Dyrektorski fotel jest tylko jeden, a chętnych, by zasiadać w nim przez siedem najbliższych lat, nie brakuje. Cztery osoby chcą pomóc giżyckiej kulturze podnieść się z kolan po - co tu owijać w bawełnę - kilku chudych dla niej latach.

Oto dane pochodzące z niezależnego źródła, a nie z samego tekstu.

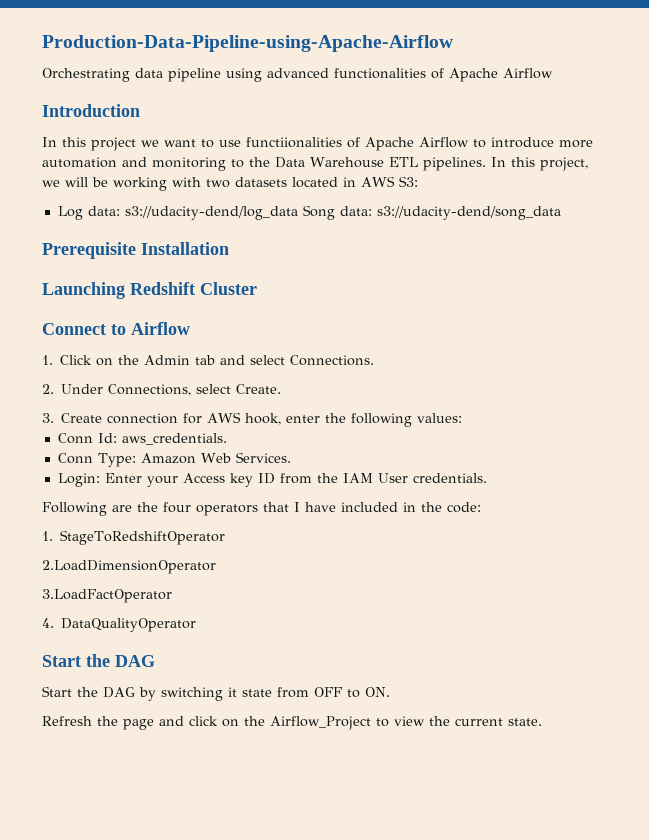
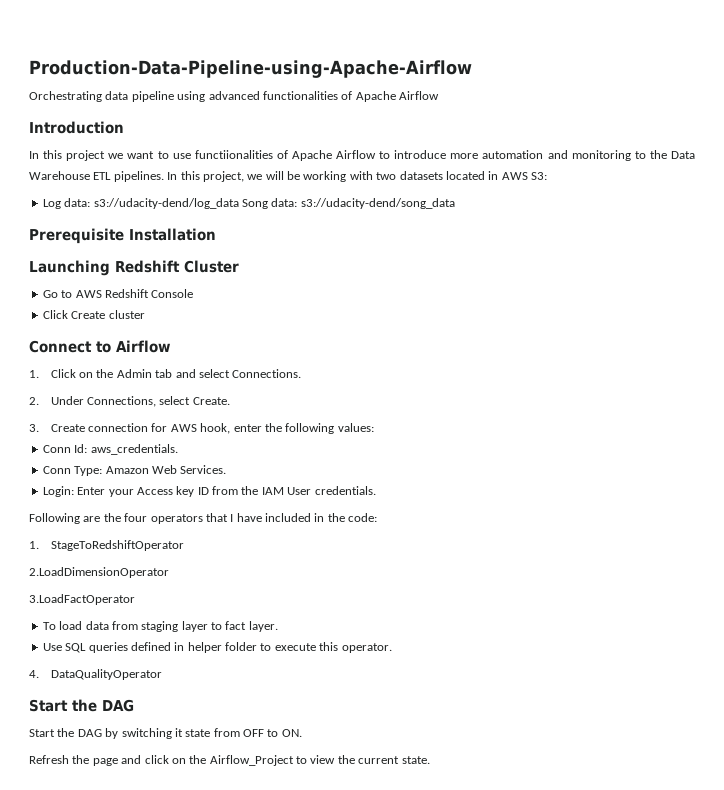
(257, 288) none -> [42,289,194,298] [42,310,145,319] // Go to AWS Redshift Console // Click Create cluster
(172, 596) none -> [42,621,278,632] [42,642,392,653] // To load data from staging layer to fact layer. // Use SQL queries defined in helper folder to execute this operator.

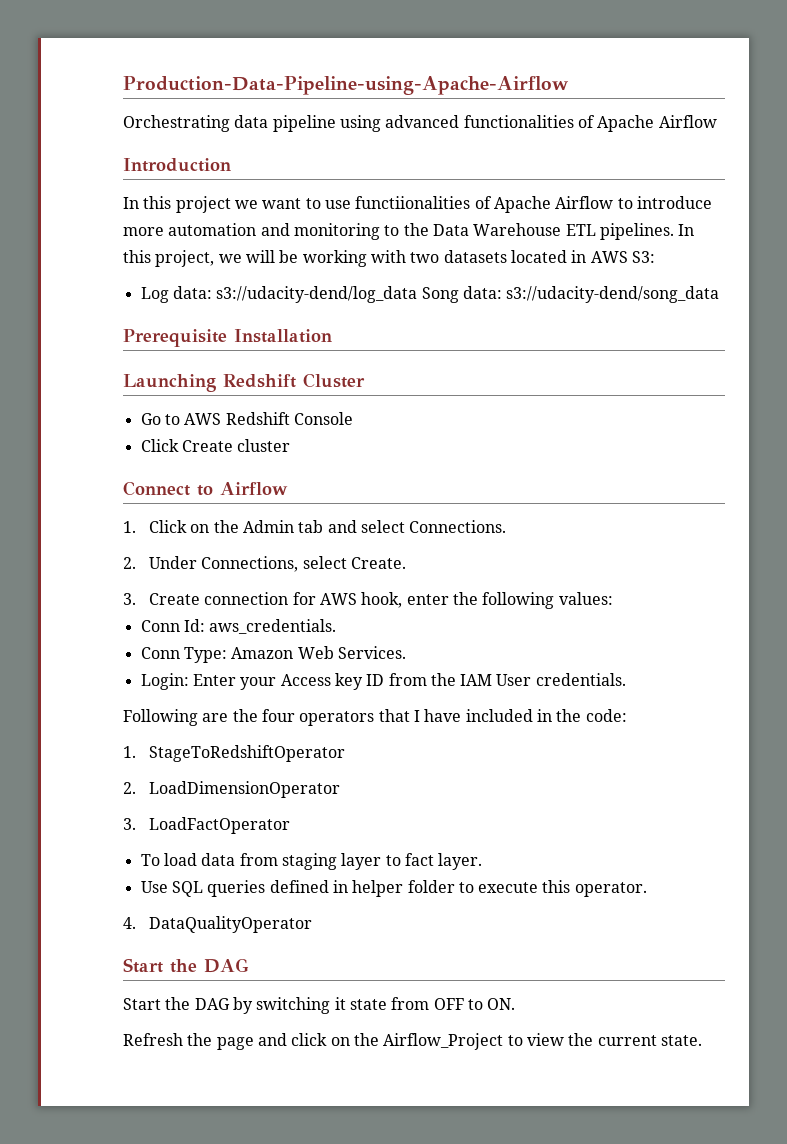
[29,567,169,578] [29,594,135,605] 2.LoadDimensionOperator // 3.LoadFactOperator -> [123,781,341,798] [123,817,291,834] 2. LoadDimensionOperator // 3. LoadFactOperator

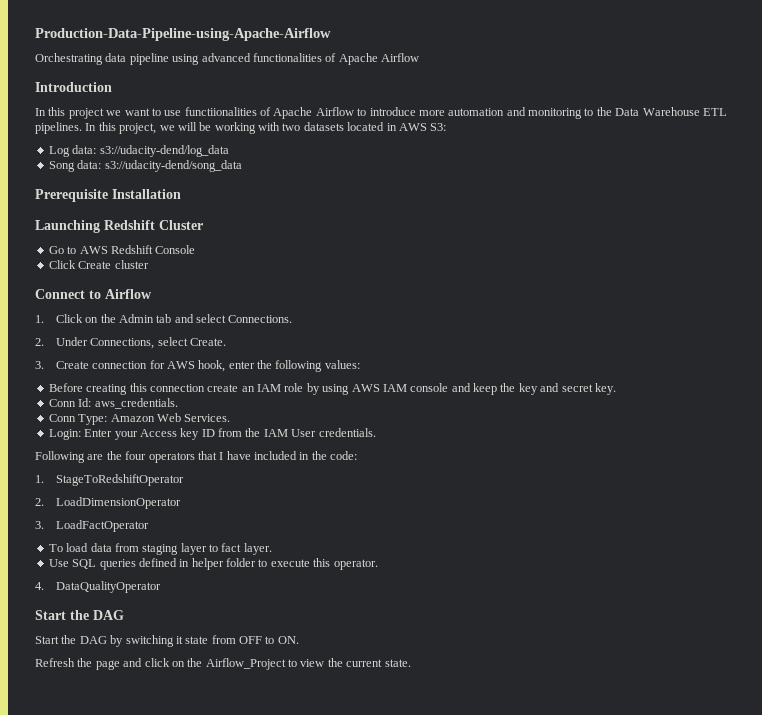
(418, 294) none -> (229, 151) //
(613, 598) none -> [48,383,616,395] // Before creating this connection create an IAM role by using AWS IAM console and keep the key and secret key.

W czwartek (16 grudnia) planowane jest spotkanie 12-osobowej komisji, której Burmistrz Giżycka powierzył wybór nowego dyrektora Giżyckiego Centrum Kultury. Oczywiście nie oznacza to, że już tego dnia poznamy nazwisko następcy Marty Dąbrowskiej, która nie zdecydowała się na walkę o reelekcję (nie brak opinii, że oddanie drugiej kadencji walkowerem było jedną z lepszych decyzji urzędującej do końca tego roku dyrektorki). Podczas czwartkowego spotkania komisji planowana jest m.in. pierwsza prezentacja czworga kandydatów oraz ustalenie terminu rozmów z pretendentami. Nieoficjalnie dowiedzieliśmy się, że nowy szef giżyckiej kultury powinien być znany jeszcze przed sylwestrem. Nowy szef lub nowa szefowa, albowiem wśród osób, które do 10 grudnia złożyły wymagane dokumenty, są dwie kobiety. W szranki z nimi staną dwaj "tubylcy" znający giżycką (i nie tylko) kulturę od podszewki.